Je ne suis pas gai ! Saint-Beuve est mort hier, à 1 heure et demie de l’après-midi. Je suis arrivé chez lui comme il venait d’expirer. Quoique celui-là ne fût pas un intime, sa disparition de ce monde m’afflige profondément. Le cercle des gens avec lesquels je peux causer se rétrécit. La petite bande diminue. Les rares naufragés de la Méduse s’anéantissent. J’avais fait l’Éducation sentimentale en partie pour Saint-Beuve. Il sera mort sans en connaître une ligne ! Bouilhet n’en a pas entendu les deux derniers chapitres.

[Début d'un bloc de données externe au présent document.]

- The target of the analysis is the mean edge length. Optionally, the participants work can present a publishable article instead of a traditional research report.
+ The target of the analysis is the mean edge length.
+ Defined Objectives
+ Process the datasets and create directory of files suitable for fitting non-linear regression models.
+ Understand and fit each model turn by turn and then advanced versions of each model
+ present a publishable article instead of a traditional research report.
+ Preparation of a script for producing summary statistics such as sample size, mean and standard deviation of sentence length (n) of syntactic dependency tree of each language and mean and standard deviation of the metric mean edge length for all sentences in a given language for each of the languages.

Voilà nos projets ! L’année 1869 aura été dure pour moi ! Je vais donc encore me trimbaler dans les cimetières ! Causons d’autre chose.

Je t’engage, mon Carolo, à faire à Paris un voyage où tu régleras ton emménagement, puis à revenir à Croisset. Autrement, tu vas rester un temps infini à l’hôtel où tu te mangeras le sang

MM. les ouvriers de Mulhouse étant en grève, je n’aurai que dans un mois l’étoffe qu’il me faut pour mes rideaux, mes portières, deux fauteuils et un canapé-lit. Quant au reste, ce sera prêt à la fin de l’autre semaine. Espérons-le !

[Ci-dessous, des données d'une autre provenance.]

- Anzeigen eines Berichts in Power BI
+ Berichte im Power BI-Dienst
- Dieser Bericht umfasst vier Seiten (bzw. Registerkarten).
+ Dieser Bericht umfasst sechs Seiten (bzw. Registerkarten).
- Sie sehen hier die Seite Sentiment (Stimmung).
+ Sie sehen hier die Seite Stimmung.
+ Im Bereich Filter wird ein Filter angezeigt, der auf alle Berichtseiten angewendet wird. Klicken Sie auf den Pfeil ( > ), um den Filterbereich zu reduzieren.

Mon roman paraîtra, à ce que dit l’imprimeur, à la fin de ce mois ; mais je n’en crois rien. S’il paraît le 10 ou le 12 novembre, on aura le temps de le lire avant l’ouverture de la Chambre. Tu n’imagines pas comme il m’intéresse peu ! Ce que je voudrais, ce serait d’être à Croisset, tranquillement, entre toi et notre pauvre vieille, à travailler Saint Antoine. Tel est mon caractère.

Il m’ennuie de ta gentille personne et de ta spirituelle compagnie.

Ton vieil oncle.

N.-B. — Fais-moi le plaisir de m’acheter chez Magnier 12 boîtes des fameuses pastilles. Elles ont eu un tel succès chez la Princesse que je suis contraint de les avoir pour en faire des générosités.

P.-S. — Ne pas donner la commission au consul de Turquie, parce qu’il l’oublierait. Embrasser de ma part ledit agent diplomatique.